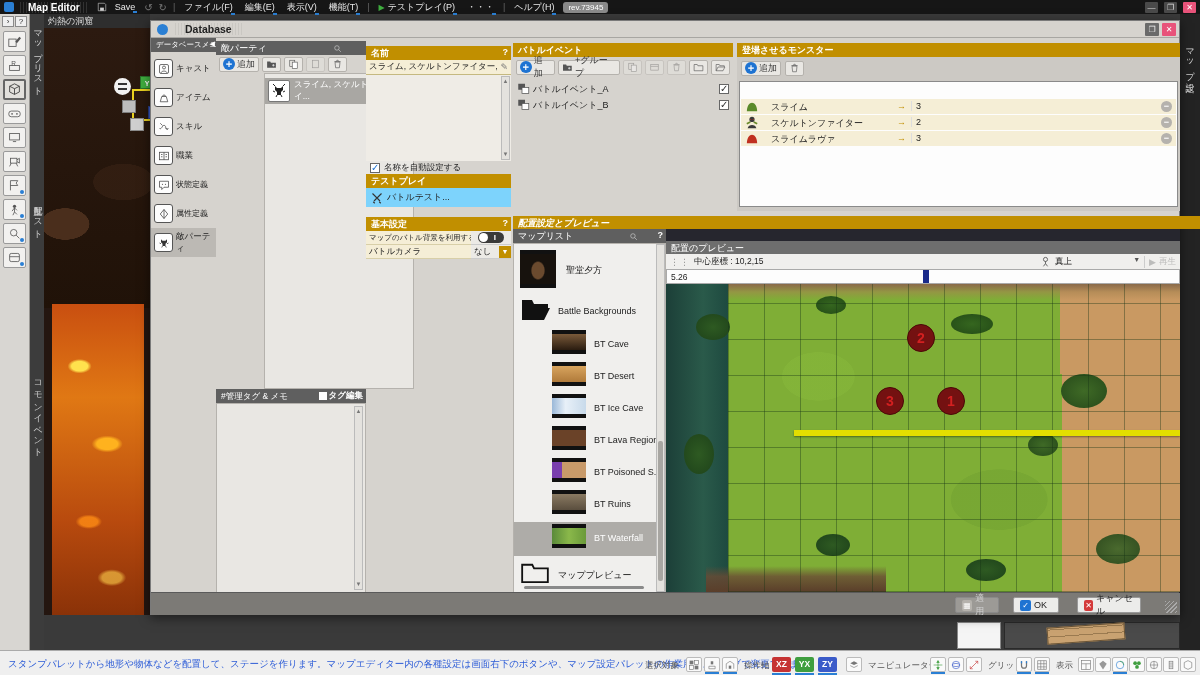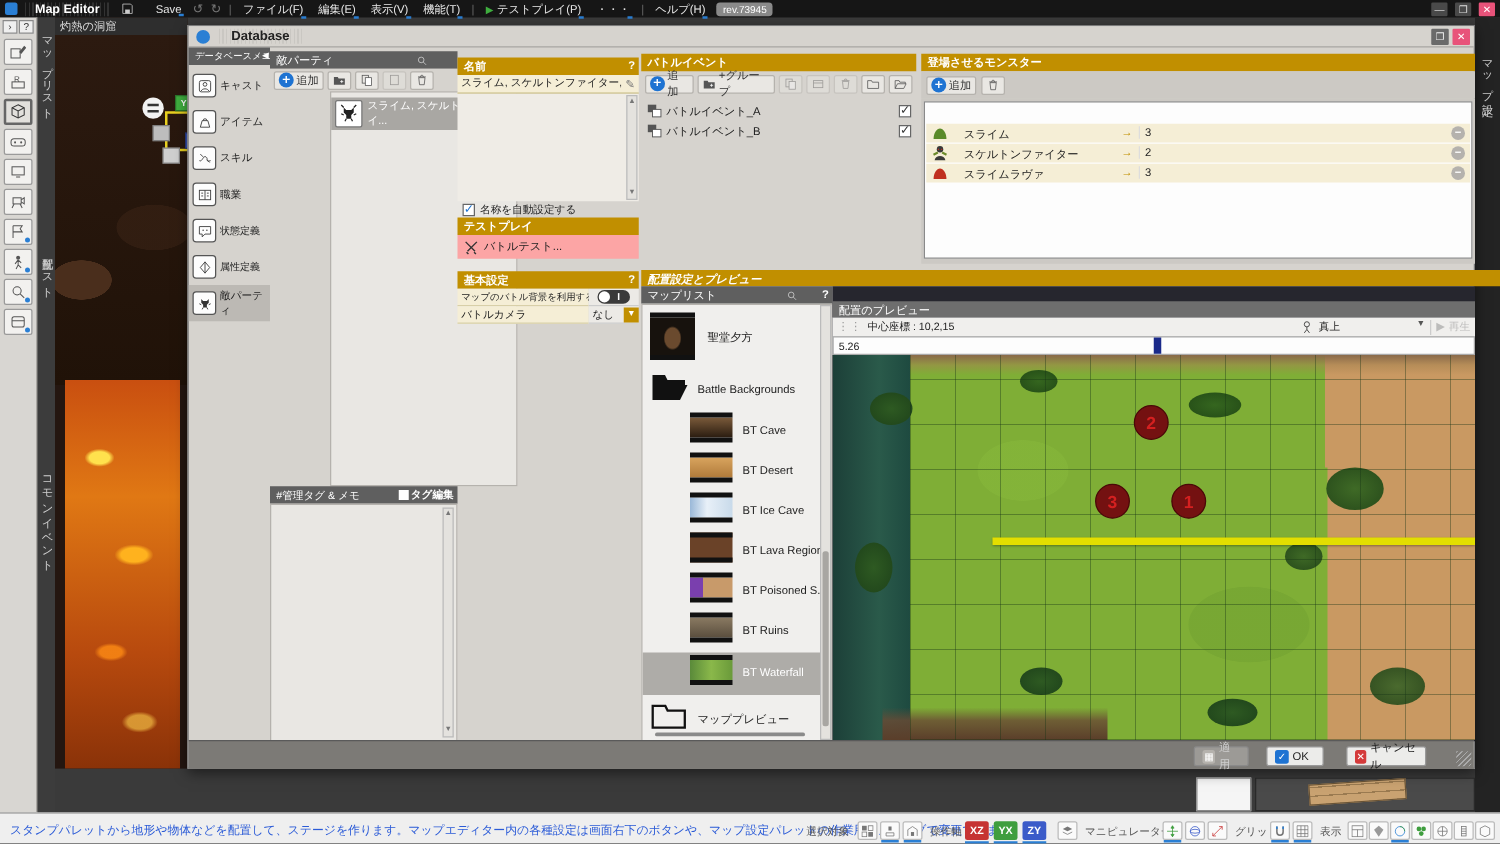--- a/index.html
+++ b/index.html
@@ -140,7 +140,7 @@
   <div class="abs menubar">
     <span class="appicon"></span>
     <span class="apptitle">Map Editor</span>
-    <span class="menu-item" style="display:flex;align-items:flex-end;gap:18px;">
+    <span class="menu-item" style="display:flex;align-items:flex-end;gap:8px;">
       <svg width="10" height="10" viewBox="0 0 16 16">
           <path d="M2 2h10l2 2v10H2z" fill="none" stroke="#ccc"></path>
           <rect x="5" y="9" width="6" height="5" fill="#ccc"></rect>

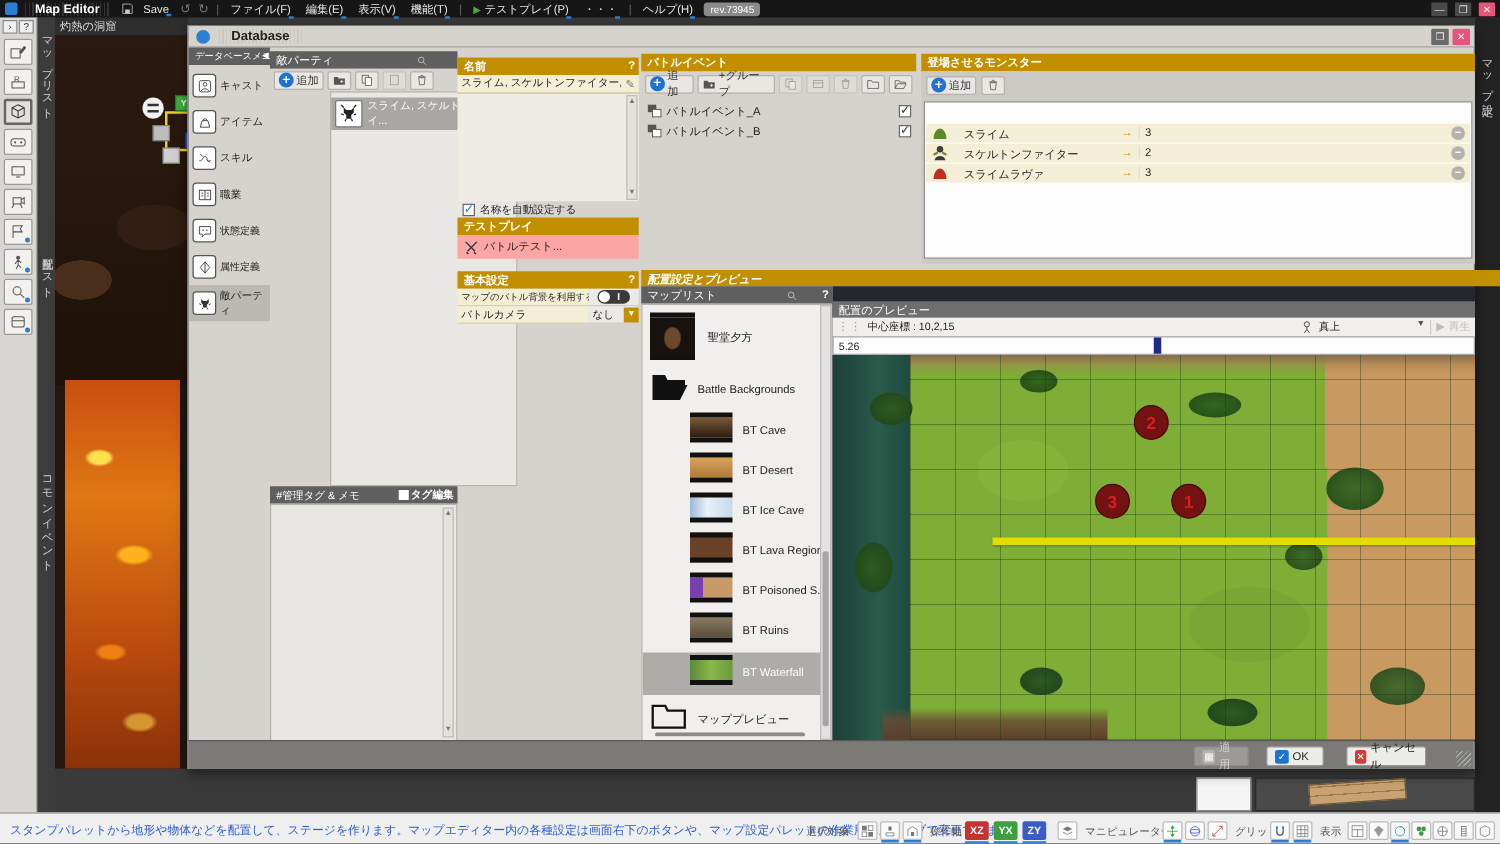--- a/index.html
+++ b/index.html
@@ -539,7 +539,7 @@
     <div class="abs goldbar" style="left:215px;top:153px;width:145px;height:14px;">
       <span class="bar-txt">テストプレイ</span>
     </div>
-    <div class="abs" style="left:215px;top:167px;width:145px;height:19px;background:#fca5a5;display:flex;align-items:center;gap:4px;padding:0 5px;">
+    <div class="abs" style="left:215px;top:167px;width:145px;height:19px;background:#7dd3fc;display:flex;align-items:center;gap:4px;padding:0 5px;">
       <svg width="12" height="12" viewBox="0 0 16 16">
           <path d="M2 2l10 10M14 2L4 12M11 13l2 2M3 13l2 2" stroke="#333" stroke-width="1.5" fill="none"></path>
         </svg>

________

= WORK REQUIRED =
Each line above gets copied exactly; leave the pictures out.

= EXPECTED ANSWER =
--- a/index.html
+++ b/index.html
@@ -140,7 +140,7 @@
   <div class="abs menubar">
     <span class="appicon"></span>
     <span class="apptitle">Map Editor</span>
-    <span class="menu-item" style="display:flex;align-items:flex-end;gap:18px;">
+    <span class="menu-item" style="display:flex;align-items:flex-end;gap:8px;">
       <svg width="10" height="10" viewBox="0 0 16 16">
           <path d="M2 2h10l2 2v10H2z" fill="none" stroke="#ccc"></path>
           <rect x="5" y="9" width="6" height="5" fill="#ccc"></rect>

--- a/index.html
+++ b/index.html
@@ -539,7 +539,7 @@
     <div class="abs goldbar" style="left:215px;top:153px;width:145px;height:14px;">
       <span class="bar-txt">テストプレイ</span>
     </div>
-    <div class="abs" style="left:215px;top:167px;width:145px;height:19px;background:#fca5a5;display:flex;align-items:center;gap:4px;padding:0 5px;">
+    <div class="abs" style="left:215px;top:167px;width:145px;height:19px;background:#7dd3fc;display:flex;align-items:center;gap:4px;padding:0 5px;">
       <svg width="12" height="12" viewBox="0 0 16 16">
           <path d="M2 2l10 10M14 2L4 12M11 13l2 2M3 13l2 2" stroke="#333" stroke-width="1.5" fill="none"></path>
         </svg>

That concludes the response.